Feeling ambitious? Here is the current 1.0.4
code, SD card images, and layered Photoshop files: iAqua.zip
Here is every library used in the sketch all zipped up: iAqua_libraries.zip
Here are all of the raw images as PNG files for reference: iAqua_PNG_files.zip
Here is the Fritzing Breadboard/schematic file: iAqua.fzz
// CURRENT VERSION 1.0.4
// - the smart startup routine has been reworked and fixed by robsworld78 at The Planted Tank forums!
// - added a first run routine that will zero out all EEPROM data that is needed by iAqua
// - see the warning immediately below:
// - ////////////////////////////////////////////////////////////////////////////////////////////
// - // WARNING!! IF YOU HAVE CONFIGURED iAqua BEFORE v 1.0.4 AND DO NOT WANT TO LOOSE YOUR DATA
// - // YOU MUST COMMENT OUT THE FISRT LINE OF THE startup() ROUTINE THAT CALLS firstRunSetup().
// - // IF YOU DO NOT, IT WILL ZERO ALL OF YOUR SETTINGS!!!!

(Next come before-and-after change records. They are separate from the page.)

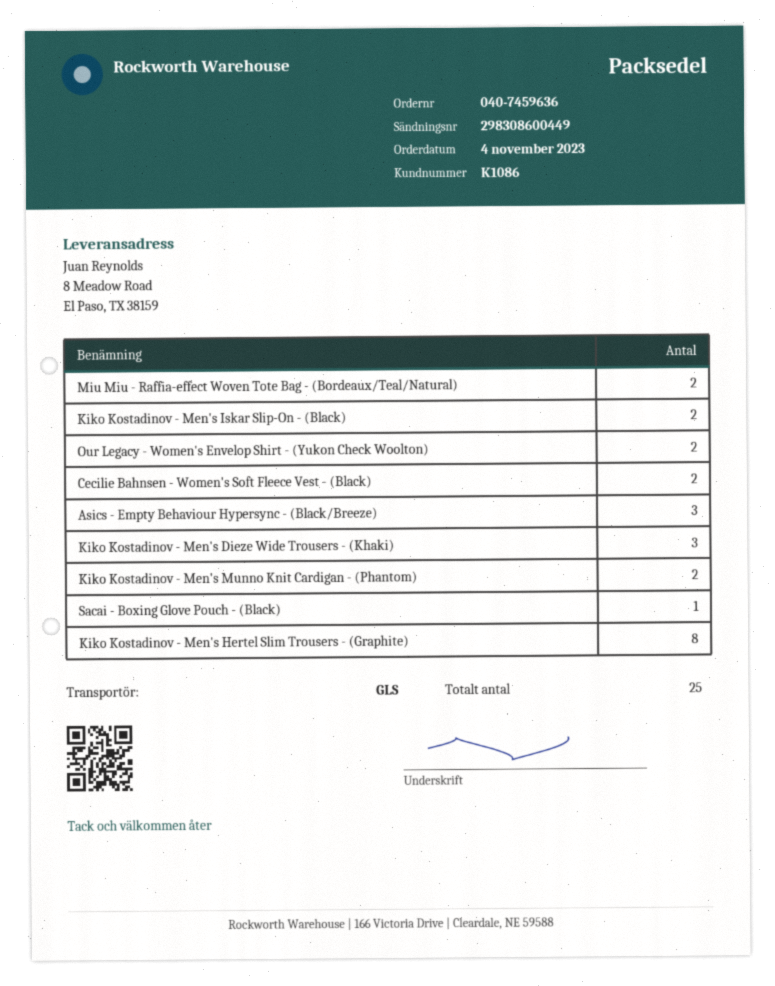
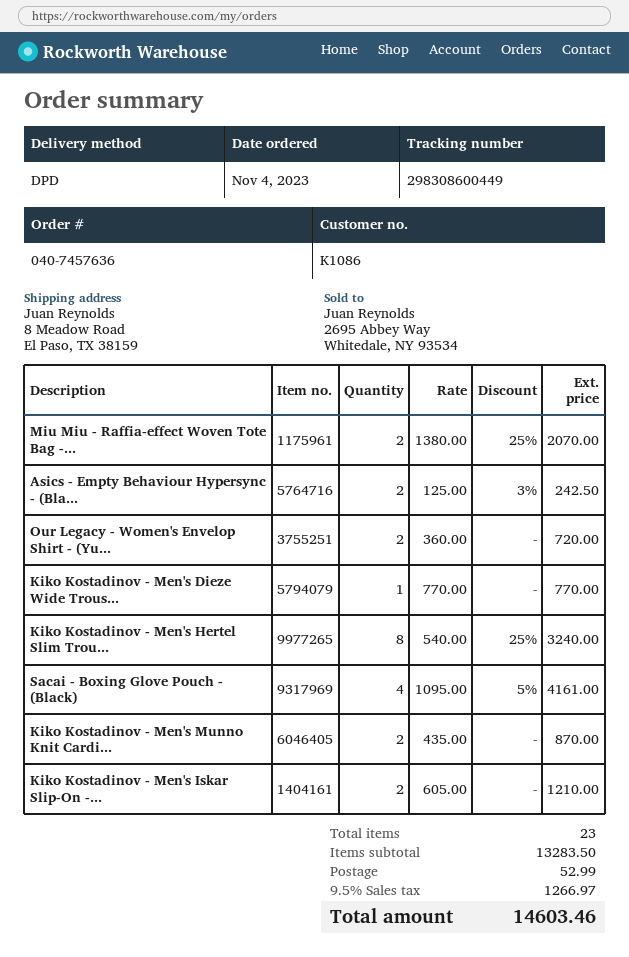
order number: 040-7459636 -> 040-7457636
shipping method: GLS -> DPD
Cecilie Bahnsen - Women's Soft Fleece Vest - (Black): 2 -> none
Asics - Empty Behaviour Hypersync - (Black/Breeze): 3 -> 2
Kiko Kostadinov - Men's Dieze Wide Trousers - (Khaki): 3 -> 1
Sacai - Boxing Glove Pouch - (Black): 1 -> 4
total quantity: 25 -> 23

// - /////////////////////////////////////////////////////////////////////////////////////////////
// VERSION 1.0.3
// - fixed smartstartup routine bugs
// - fixed dosing display when resevoir goes negative due to forgettig to hit fill
// - added robsworld78 at The Planted Tank's PWM smart startup lighting code
// - fixed issue when temp turned red, and then turned feeding time red
// VERSION: 1.0.2
// - more accurate math for how doses were calcualted on home screen
// - updated power schedules to update home screen immediately
// - day name was off using new RTC and Time library
// VERSION: 1.0.1
// - created smart startup routine
// - fixed math bug with dosing pump speed saving to eeprom
// - changed PWM pins for dosing pumps to make room for RGBW PWM pins
// - changed from previous RTC library to RTClib.h
// VERSION: 1.0
// - initial version
There are a few tiny things I have to finish up in the code, like sounding the low temperature alarm, but it's 99% complete. It has also not been thoroughly bug tested yet, but it seems to be running well thus far. I guarantee there will be adjustments to the code, so if you dig in and start to modify it, just keep very good track of what you do.

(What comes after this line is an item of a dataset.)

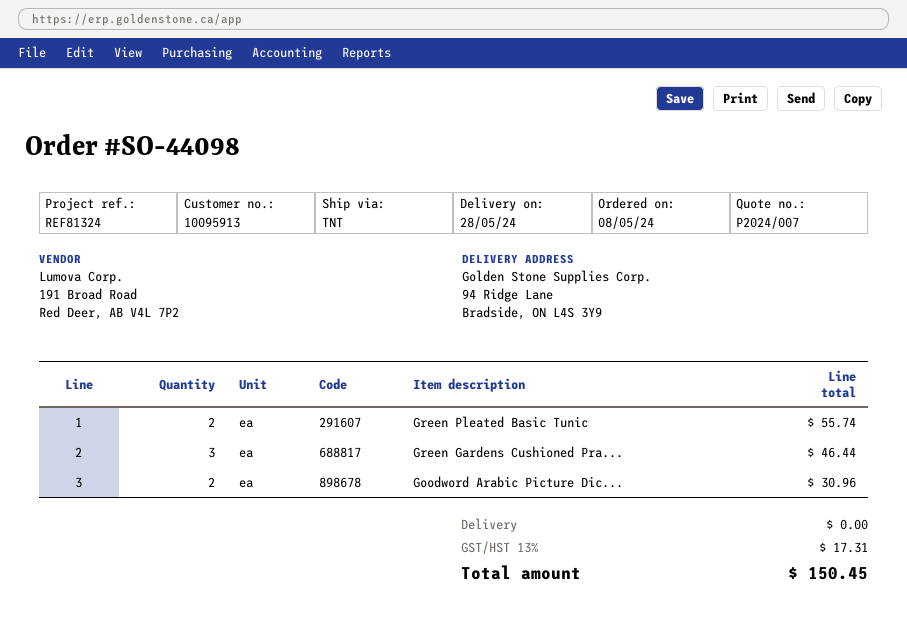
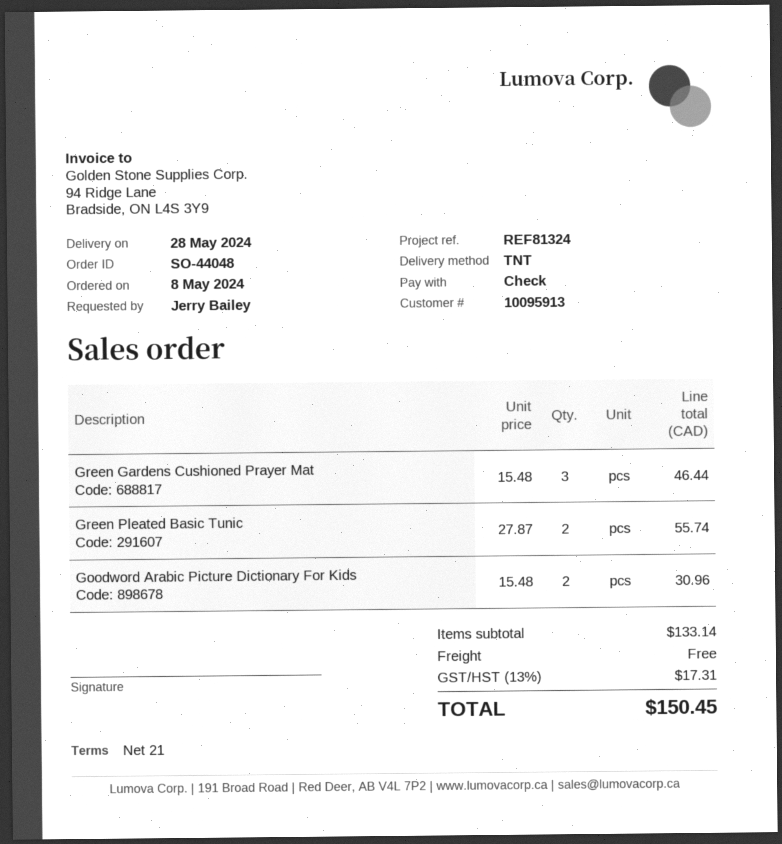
order number: SO-44098 -> SO-44048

If you know electronics, are resourceful enough to hunt through the stilo project and figure out how to hook up the screen (over 30 wires, see the bundle in the pic above), and are very comfortable with an Arduino, you might
be able to build the whole thing with what I've shared. That said, as you can see, what isn't posted here yet are the schematics, links to all of the libraries you need, an actual DIY explanation of how to do it, and all that jazz.

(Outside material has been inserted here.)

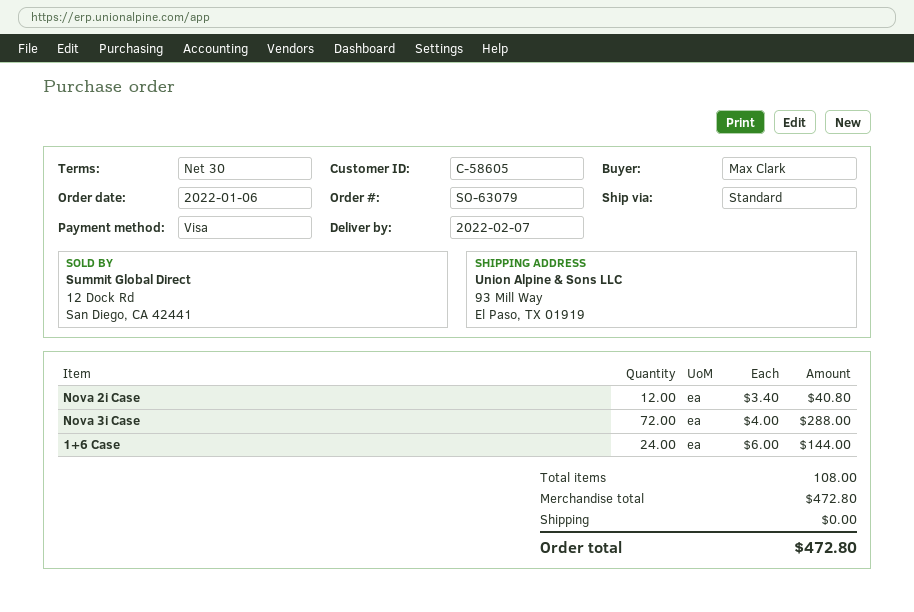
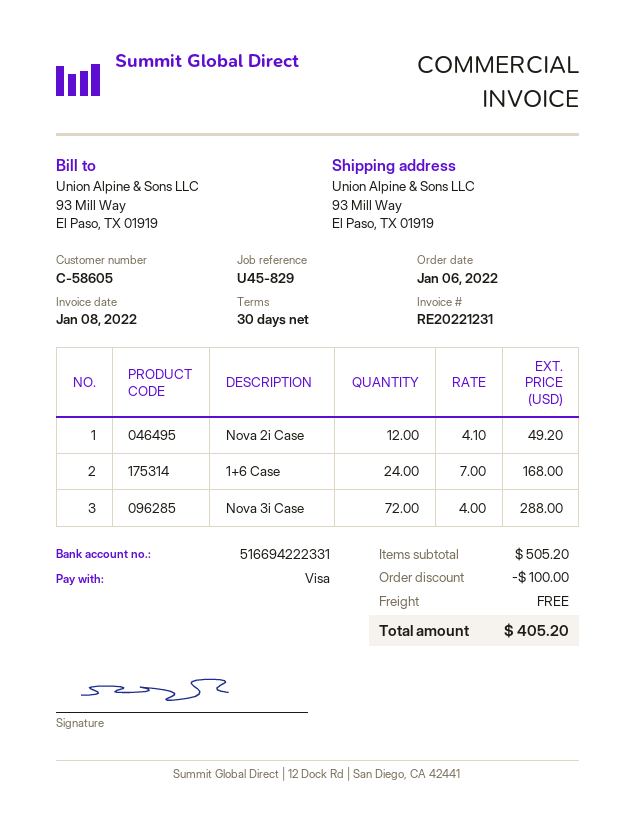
Nova 2i Case: 12 x 3.40 = 40.80 -> 12 x 4.10 = 49.20
1+6 Case: 24 x 6.00 = 144.00 -> 24 x 7.00 = 168.00
subtotal: 472.80 -> 505.20
discount: none -> 100.00
total: 472.80 -> 405.20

I haven't done any of that, and it'll be a bit of work to put it all together, and to explain how it all works. The code won't even boot up on a Mega unless you have the SD card hooked up and all of the graphics loaded. As such, it's not even testable until you get that far, which means you've dove in quite deep.
So I guess one big questions is, is there anybody that would actually build this
that wants/needs me to put all of that information together? I can do it, but I don't want to waste my time if nobody is going to tackle it.
Whew! That was a lot to type up!
I am going to be gone on Vacation until Sunday. I should have limited Internet connectivity to answer questions, but I won't be working on the project and won't have my computer and resources with me. When I get back, I'll make a walkthrough video of how it all works. I'm sure there are plenty of questions, so fire away.